Preferred forms of systemic administration include injection,
typically by intravenous injection. Other injection routes, such as
subcutaneous, intramuscular, or intraperitoneal, can be used.
Alternative means for systemic administration include transmucosal
and transdermal administration using penetrants such as bile salts
or fusidic acids or other detergents. In addition, if a polypeptide
or other compounds of the present invention can be formulated in an
enteric or an encapsulated formulation, oral administration may
also be possible. Administration of these compounds may also be
topical and/or localized, in the form of salves, pastes, gels, and
the like.
[0089] The dosage range required depends on the choice of peptide
or other compounds of the present invention, the route of
administration, the nature of the formulation, the nature of the
subject's condition, and the judgment of the attending
practitioner. Suitable dosages, however, are in the range of
0.1-100 .mu.g/kg of subject. Wide variations in the needed dosage,
however, are to be expected in view of the variety of compounds
available and the differing efficiencies of various routes of
administration. For example, oral administration would be expected
to require higher dosages than administration by intravenous
injection. Variations in these dosage levels can be adjusted using
standard empirical routines for optimization, as is well understood
in the art.
[0090] Polypeptides used in treatment can also be generated
endogenously in the subject, in treatment modalities often referred
to as"gene therapy" as described above. Thus, for example, cells
from a subject may be engineered with a polynucleotide, such as a
DNA or RNA, to encode a polypeptide ex vivo, and for example, by
the use of a retroviral plasmid vector. The cells are then
introduced into the subject.
[0091] Polynucleotide and polypeptide sequences form a valuable
information resource with which to identify further sequences of
similar homology. This is most easily facilitated by storing the
sequence in a computer readable medium and then using the stored
data to search a sequence database using well known searching
tools, such as those in the GCG and Lasergene software packages.
Accordingly, in a further aspect, the present invention provides
for a computer readable medium having stored thereon a
polynucleotide comprising the sequence of SEQ ID NO:1 and/or a
polypeptide sequence encoded thereby.
[0092] The following definitions are provided to facilitate
understanding of certain terms used frequently hereinbefore.
[0093] "Antibodies" as used herein includes polyclonal and
monoclonal antibodies, chimeric, single chain, and humanized
antibodies, as well as Fab fragments, including the products of an
Fab or other immunoglobulin expression library.
[0094] "Isolated" means altered "by the hand of man" from the
natural state.
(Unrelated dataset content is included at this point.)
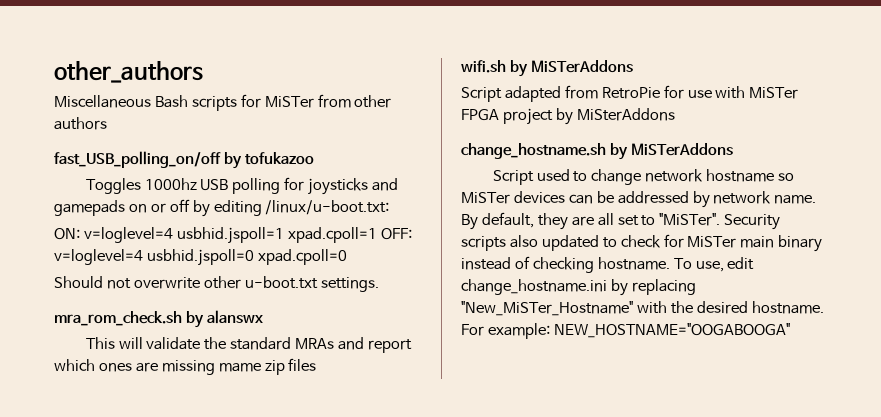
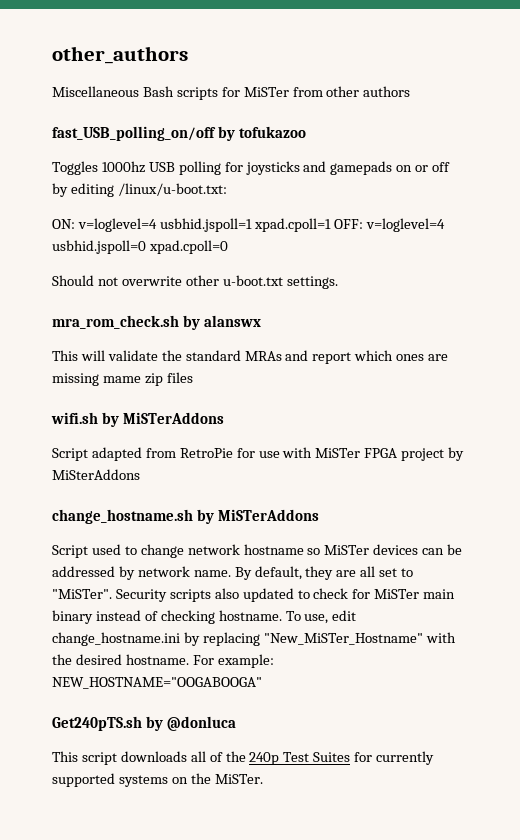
+ Get240pTS.sh by @donluca
+ This script downloads all of the 240p Test Suites for currently supported systems on the MiSTer.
If an "isolated" composition or substance occurs in
nature, it has been changed or removed from its original
environment, or both. For example, a polynucleotide or a
polypeptide naturally present in a living animal is not "isolated,"
but the same polynucleotide or polypeptide separated from the
coexisting materials of its natural state is "isolated", as the
term is employed herein.
[0095] "Polynucleotide" generally refers to any polyribonucleotide
or polydeoxribonucleotide, which may be unmodified RNA or DNA or
modified RNA or DNA. "Polynucleotides" include, without limitation,
single- and double-stranded DNA, DNA that is a mixture of single-
and double-stranded regions, single- and double-stranded RNA, and
RNA that is mixture of single- and double-stranded regions, hybrid
molecules comprising DNA and RNA that may be single-stranded or,
more typically, double-stranded or a mixture of single- and
double-stranded regions. In addition, "polynucleotide" refers to
triple-stranded regions comprising RNA or DNA or both RNA and DNA.
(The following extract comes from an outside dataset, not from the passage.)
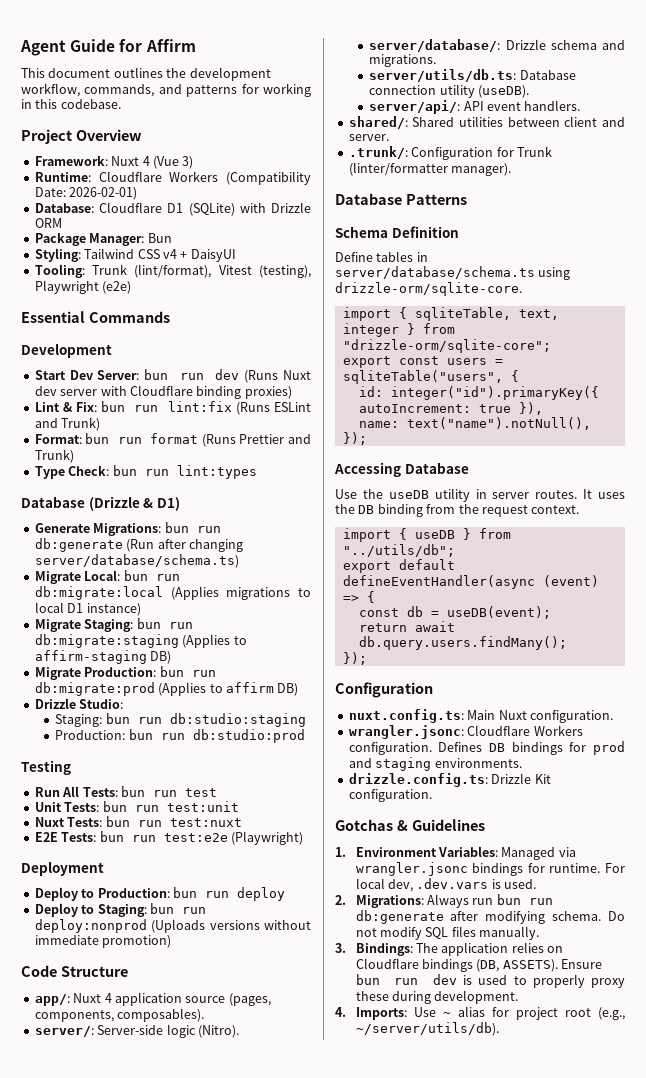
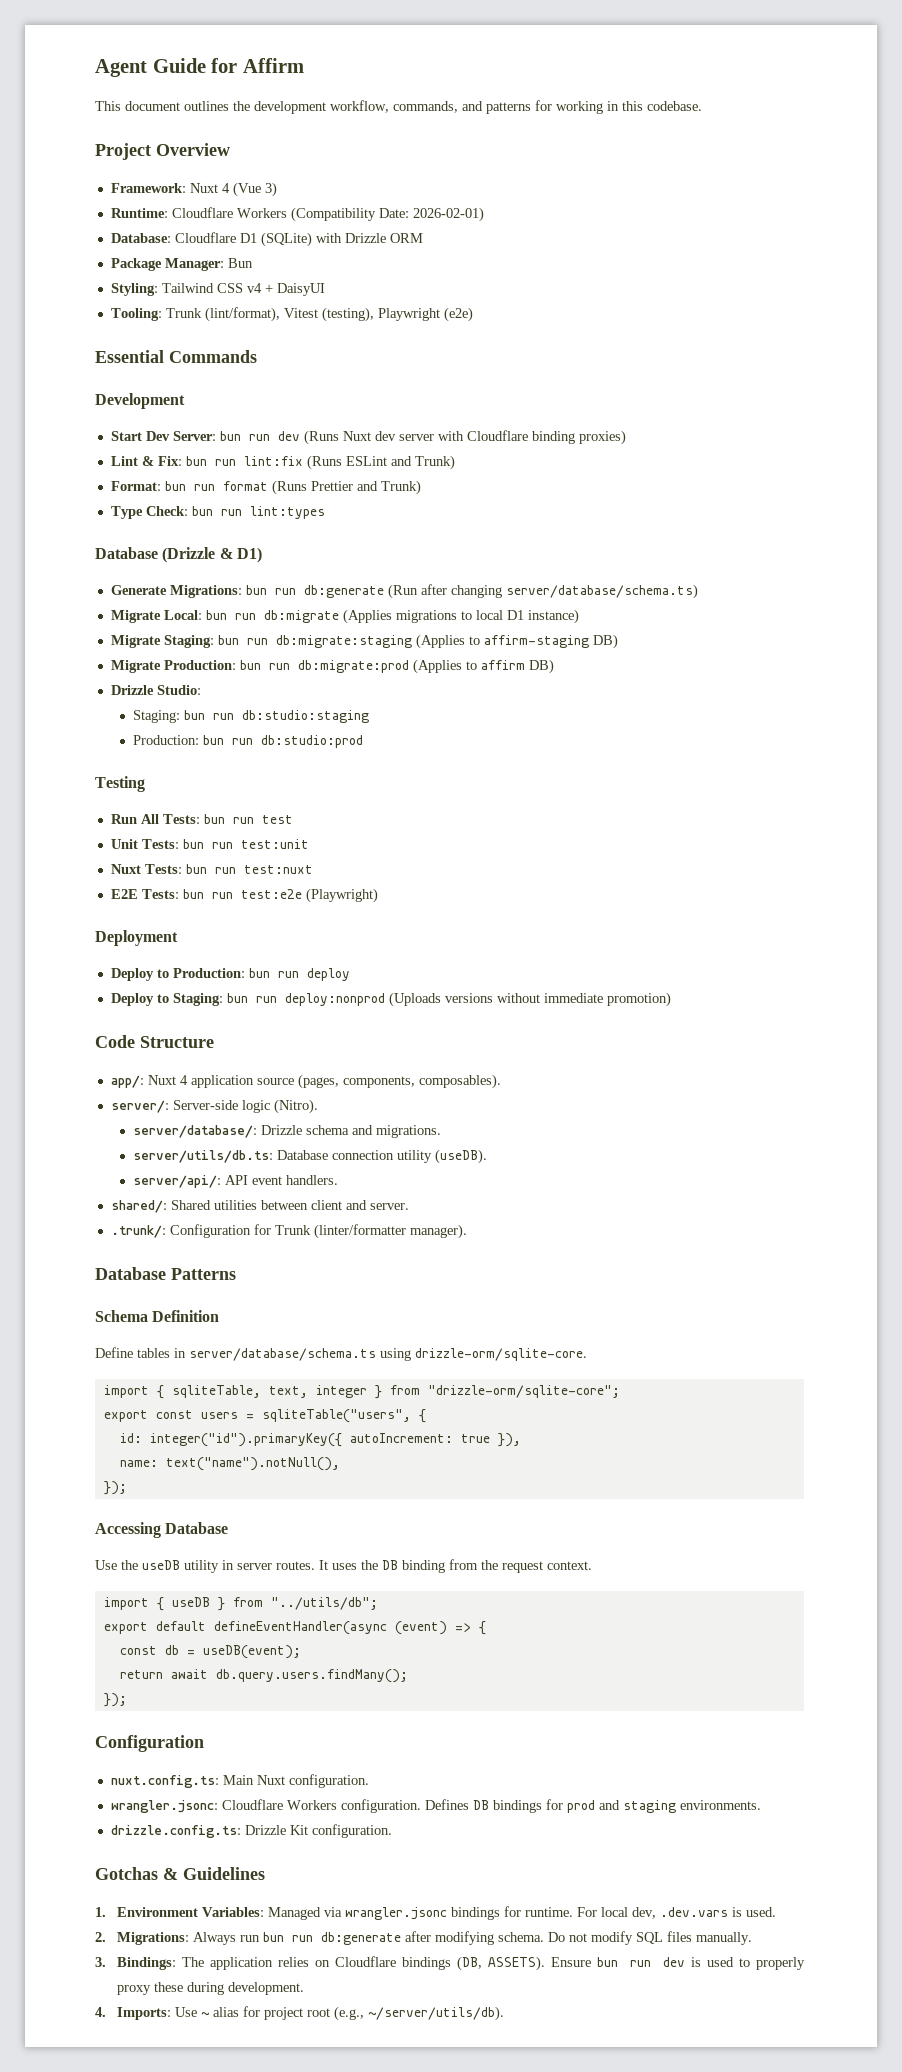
- Migrate Local: bun run db:migrate:local (Applies migrations to local D1 instance)
+ Migrate Local: bun run db:migrate (Applies migrations to local D1 instance)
The term "polynucleotide" also includes DNAs or RNAs containing one
or more modified bases and DNAs or RNAs with backbones modified for
stability or for other reasons. "Modified" bases include, for
example, tritylated bases and unusual bases such as inosine. A
variety of modifications may be made to DNA and RNA; thus,
"polynucleotide" embraces chemically, enzymatically or
metabolically modified forms of polynucleotides as typically found
in nature, as well as the chemical forms of DNA and RNA
characteristic of viruses and cells. "Polynucleotide" also embraces
relatively short polynucleotides, often referred to as
oligonucleotides.
[0096] "Polypeptide" refers to any peptide or protein comprising
two or more amino acids joined to each other by peptide bonds or
modified peptide bonds, i.e., peptide isosteres. "Polypeptide"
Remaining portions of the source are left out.